▶ _Task directions_: Pick every line with "Total" from the material below.

▶ _Exercise materials_:

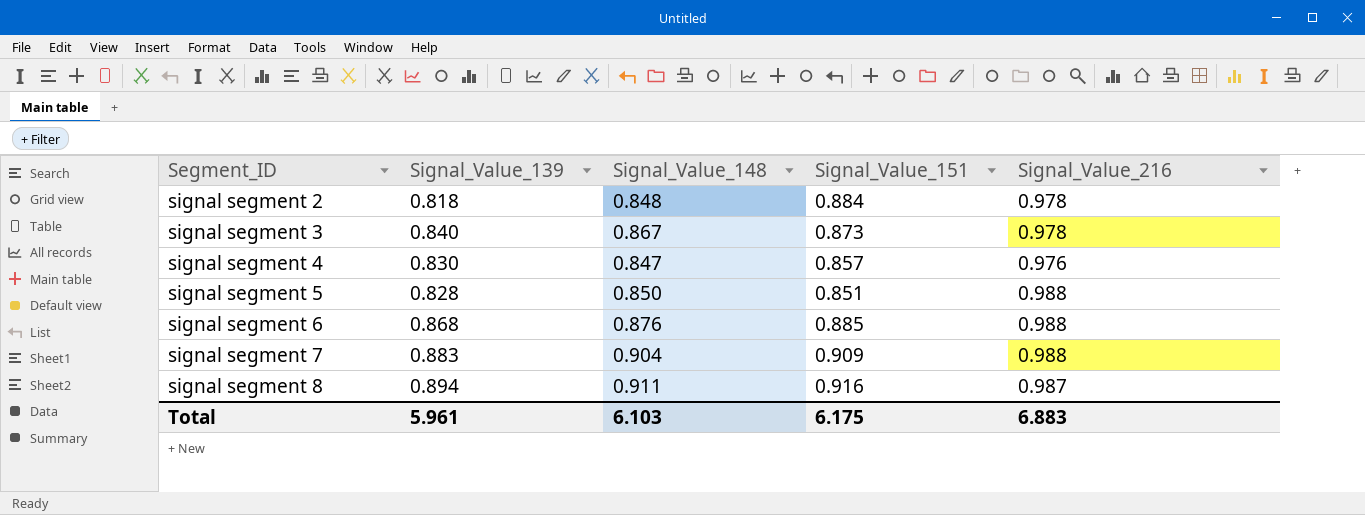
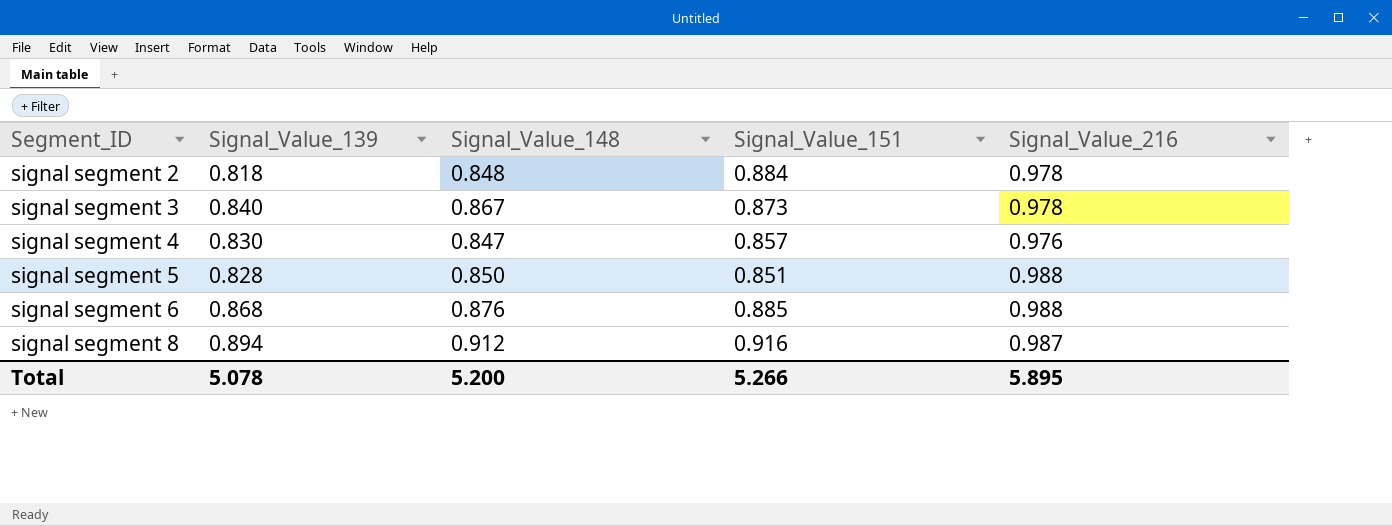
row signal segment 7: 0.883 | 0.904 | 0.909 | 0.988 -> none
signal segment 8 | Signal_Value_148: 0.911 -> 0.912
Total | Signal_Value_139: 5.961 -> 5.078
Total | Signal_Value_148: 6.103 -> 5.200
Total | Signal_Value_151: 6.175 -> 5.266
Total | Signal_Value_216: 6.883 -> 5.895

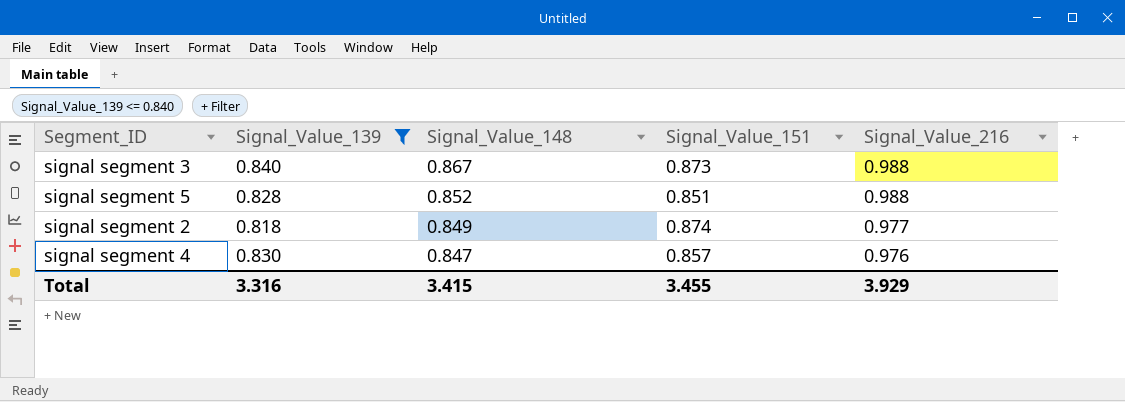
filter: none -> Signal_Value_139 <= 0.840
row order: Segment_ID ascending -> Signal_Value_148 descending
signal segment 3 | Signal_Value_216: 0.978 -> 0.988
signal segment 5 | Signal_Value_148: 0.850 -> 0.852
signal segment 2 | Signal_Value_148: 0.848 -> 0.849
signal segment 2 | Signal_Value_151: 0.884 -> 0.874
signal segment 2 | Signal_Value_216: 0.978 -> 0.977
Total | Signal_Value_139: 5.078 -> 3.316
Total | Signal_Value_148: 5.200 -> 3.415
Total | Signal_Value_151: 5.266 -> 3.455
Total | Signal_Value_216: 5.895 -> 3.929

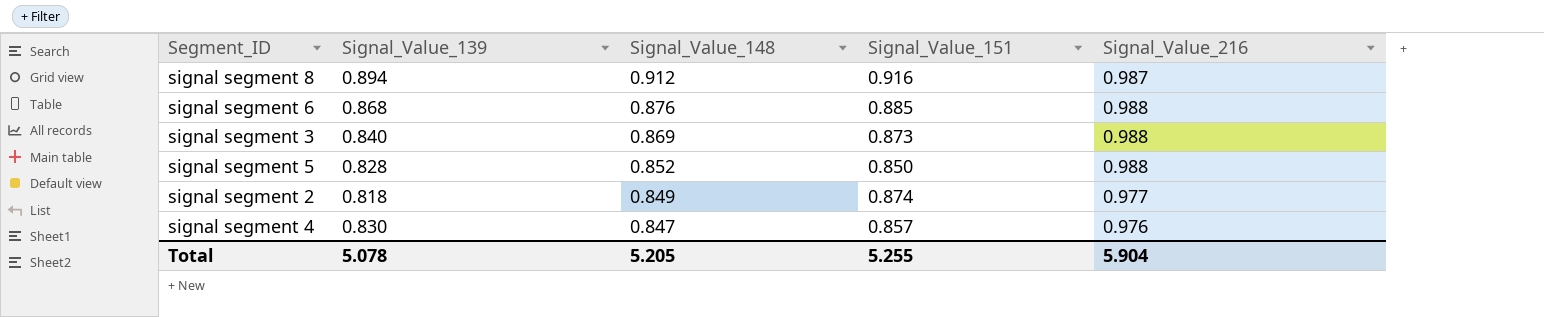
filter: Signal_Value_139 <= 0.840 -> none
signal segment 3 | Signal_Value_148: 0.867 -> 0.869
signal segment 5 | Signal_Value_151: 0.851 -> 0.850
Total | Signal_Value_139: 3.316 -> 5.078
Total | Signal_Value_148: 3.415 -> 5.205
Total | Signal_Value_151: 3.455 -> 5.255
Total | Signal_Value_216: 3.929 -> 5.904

▶ _Response area_:
Total | Signal_Value_139: 5.961 -> 5.078
Total | Signal_Value_148: 6.103 -> 5.200
Total | Signal_Value_151: 6.175 -> 5.266
Total | Signal_Value_216: 6.883 -> 5.895
Total | Signal_Value_139: 5.078 -> 3.316
Total | Signal_Value_148: 5.200 -> 3.415
Total | Signal_Value_151: 5.266 -> 3.455
Total | Signal_Value_216: 5.895 -> 3.929
Total | Signal_Value_139: 3.316 -> 5.078
Total | Signal_Value_148: 3.415 -> 5.205
Total | Signal_Value_151: 3.455 -> 5.255
Total | Signal_Value_216: 3.929 -> 5.904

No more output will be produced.